- **The data**:
»»

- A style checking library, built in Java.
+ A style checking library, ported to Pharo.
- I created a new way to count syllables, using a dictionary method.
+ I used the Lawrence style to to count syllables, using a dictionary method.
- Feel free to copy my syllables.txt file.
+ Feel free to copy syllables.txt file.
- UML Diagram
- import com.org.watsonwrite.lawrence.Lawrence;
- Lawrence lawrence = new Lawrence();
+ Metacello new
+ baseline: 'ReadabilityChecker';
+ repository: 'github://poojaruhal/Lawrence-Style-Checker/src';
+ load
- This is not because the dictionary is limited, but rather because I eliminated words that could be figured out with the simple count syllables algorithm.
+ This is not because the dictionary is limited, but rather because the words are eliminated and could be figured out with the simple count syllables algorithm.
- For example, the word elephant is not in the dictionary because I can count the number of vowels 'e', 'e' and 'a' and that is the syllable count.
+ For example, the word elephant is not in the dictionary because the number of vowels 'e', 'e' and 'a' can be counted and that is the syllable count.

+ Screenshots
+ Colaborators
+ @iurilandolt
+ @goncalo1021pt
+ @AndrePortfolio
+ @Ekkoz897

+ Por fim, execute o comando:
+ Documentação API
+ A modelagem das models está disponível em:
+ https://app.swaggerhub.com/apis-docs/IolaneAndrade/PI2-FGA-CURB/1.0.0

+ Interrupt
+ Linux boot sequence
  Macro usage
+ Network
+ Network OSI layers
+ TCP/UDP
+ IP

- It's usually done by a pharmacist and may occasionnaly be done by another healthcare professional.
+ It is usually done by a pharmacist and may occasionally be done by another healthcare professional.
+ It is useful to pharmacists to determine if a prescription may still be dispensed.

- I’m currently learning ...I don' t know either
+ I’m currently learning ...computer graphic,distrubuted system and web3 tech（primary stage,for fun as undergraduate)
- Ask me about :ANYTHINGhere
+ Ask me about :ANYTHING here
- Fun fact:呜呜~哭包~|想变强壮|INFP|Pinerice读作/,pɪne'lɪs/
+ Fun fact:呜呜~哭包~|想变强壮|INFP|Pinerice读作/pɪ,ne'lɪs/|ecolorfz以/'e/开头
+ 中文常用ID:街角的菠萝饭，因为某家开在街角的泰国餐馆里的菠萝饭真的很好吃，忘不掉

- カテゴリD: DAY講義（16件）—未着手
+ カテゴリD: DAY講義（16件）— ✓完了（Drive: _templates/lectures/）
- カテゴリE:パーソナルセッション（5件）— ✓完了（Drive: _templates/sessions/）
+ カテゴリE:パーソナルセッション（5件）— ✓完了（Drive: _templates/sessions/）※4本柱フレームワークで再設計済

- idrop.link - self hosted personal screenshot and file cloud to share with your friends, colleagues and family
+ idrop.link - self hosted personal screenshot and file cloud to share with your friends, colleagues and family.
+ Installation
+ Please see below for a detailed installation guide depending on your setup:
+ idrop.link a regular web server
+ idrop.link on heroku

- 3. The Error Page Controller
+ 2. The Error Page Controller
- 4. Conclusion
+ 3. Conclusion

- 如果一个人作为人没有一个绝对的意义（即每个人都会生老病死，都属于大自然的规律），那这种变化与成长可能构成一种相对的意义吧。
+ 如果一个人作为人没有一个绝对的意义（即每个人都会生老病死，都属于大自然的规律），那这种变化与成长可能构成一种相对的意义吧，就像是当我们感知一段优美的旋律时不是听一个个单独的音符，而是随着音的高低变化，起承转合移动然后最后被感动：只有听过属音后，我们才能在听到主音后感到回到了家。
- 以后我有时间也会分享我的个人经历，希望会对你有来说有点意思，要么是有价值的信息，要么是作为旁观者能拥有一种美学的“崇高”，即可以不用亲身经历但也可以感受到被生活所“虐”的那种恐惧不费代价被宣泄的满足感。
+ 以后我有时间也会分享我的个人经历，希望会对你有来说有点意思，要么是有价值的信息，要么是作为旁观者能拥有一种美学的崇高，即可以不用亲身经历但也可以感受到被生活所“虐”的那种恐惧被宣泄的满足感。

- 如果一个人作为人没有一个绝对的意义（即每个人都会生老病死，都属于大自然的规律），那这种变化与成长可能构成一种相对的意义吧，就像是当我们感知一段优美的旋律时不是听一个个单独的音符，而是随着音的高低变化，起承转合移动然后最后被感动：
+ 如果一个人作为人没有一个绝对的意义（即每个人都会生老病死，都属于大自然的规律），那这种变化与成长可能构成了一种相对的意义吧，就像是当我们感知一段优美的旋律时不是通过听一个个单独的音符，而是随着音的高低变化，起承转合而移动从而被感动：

««

- **What the task requires**: Copy out the material above in its entirety. Every detail must match.

- **Output of the exercise**:
- A style checking library, built in Java.
+ A style checking library, ported to Pharo.
- I created a new way to count syllables, using a dictionary method.
+ I used the Lawrence style to to count syllables, using a dictionary method.
- Feel free to copy my syllables.txt file.
+ Feel free to copy syllables.txt file.
- UML Diagram
- import com.org.watsonwrite.lawrence.Lawrence;
- Lawrence lawrence = new Lawrence();
+ Metacello new
+ baseline: 'ReadabilityChecker';
+ repository: 'github://poojaruhal/Lawrence-Style-Checker/src';
+ load
- This is not because the dictionary is limited, but rather because I eliminated words that could be figured out with the simple count syllables algorithm.
+ This is not because the dictionary is limited, but rather because the words are eliminated and could be figured out with the simple count syllables algorithm.
- For example, the word elephant is not in the dictionary because I can count the number of vowels 'e', 'e' and 'a' and that is the syllable count.
+ For example, the word elephant is not in the dictionary because the number of vowels 'e', 'e' and 'a' can be counted and that is the syllable count.

+ Screenshots
+ Colaborators
+ @iurilandolt
+ @goncalo1021pt
+ @AndrePortfolio
+ @Ekkoz897

+ Por fim, execute o comando:
+ Documentação API
+ A modelagem das models está disponível em:
+ https://app.swaggerhub.com/apis-docs/IolaneAndrade/PI2-FGA-CURB/1.0.0

+ Interrupt
+ Linux boot sequence
  Macro usage
+ Network
+ Network OSI layers
+ TCP/UDP
+ IP

- It's usually done by a pharmacist and may occasionnaly be done by another healthcare professional.
+ It is usually done by a pharmacist and may occasionally be done by another healthcare professional.
+ It is useful to pharmacists to determine if a prescription may still be dispensed.

- I’m currently learning ...I don' t know either
+ I’m currently learning ...computer graphic,distrubuted system and web3 tech（primary stage,for fun as undergraduate)
- Ask me about :ANYTHINGhere
+ Ask me about :ANYTHING here
- Fun fact:呜呜~哭包~|想变强壮|INFP|Pinerice读作/,pɪne'lɪs/
+ Fun fact:呜呜~哭包~|想变强壮|INFP|Pinerice读作/pɪ,ne'lɪs/|ecolorfz以/'e/开头
+ 中文常用ID:街角的菠萝饭，因为某家开在街角的泰国餐馆里的菠萝饭真的很好吃，忘不掉

- カテゴリD: DAY講義（16件）—未着手
+ カテゴリD: DAY講義（16件）— ✓完了（Drive: _templates/lectures/）
- カテゴリE:パーソナルセッション（5件）— ✓完了（Drive: _templates/sessions/）
+ カテゴリE:パーソナルセッション（5件）— ✓完了（Drive: _templates/sessions/）※4本柱フレームワークで再設計済

- idrop.link - self hosted personal screenshot and file cloud to share with your friends, colleagues and family
+ idrop.link - self hosted personal screenshot and file cloud to share with your friends, colleagues and family.
+ Installation
+ Please see below for a detailed installation guide depending on your setup:
+ idrop.link a regular web server
+ idrop.link on heroku

- 3. The Error Page Controller
+ 2. The Error Page Controller
- 4. Conclusion
+ 3. Conclusion

- 如果一个人作为人没有一个绝对的意义（即每个人都会生老病死，都属于大自然的规律），那这种变化与成长可能构成一种相对的意义吧。
+ 如果一个人作为人没有一个绝对的意义（即每个人都会生老病死，都属于大自然的规律），那这种变化与成长可能构成一种相对的意义吧，就像是当我们感知一段优美的旋律时不是听一个个单独的音符，而是随着音的高低变化，起承转合移动然后最后被感动：只有听过属音后，我们才能在听到主音后感到回到了家。
- 以后我有时间也会分享我的个人经历，希望会对你有来说有点意思，要么是有价值的信息，要么是作为旁观者能拥有一种美学的“崇高”，即可以不用亲身经历但也可以感受到被生活所“虐”的那种恐惧不费代价被宣泄的满足感。
+ 以后我有时间也会分享我的个人经历，希望会对你有来说有点意思，要么是有价值的信息，要么是作为旁观者能拥有一种美学的崇高，即可以不用亲身经历但也可以感受到被生活所“虐”的那种恐惧被宣泄的满足感。

- 如果一个人作为人没有一个绝对的意义（即每个人都会生老病死，都属于大自然的规律），那这种变化与成长可能构成一种相对的意义吧，就像是当我们感知一段优美的旋律时不是听一个个单独的音符，而是随着音的高低变化，起承转合移动然后最后被感动：
+ 如果一个人作为人没有一个绝对的意义（即每个人都会生老病死，都属于大自然的规律），那这种变化与成长可能构成了一种相对的意义吧，就像是当我们感知一段优美的旋律时不是通过听一个个单独的音符，而是随着音的高低变化，起承转合而移动从而被感动：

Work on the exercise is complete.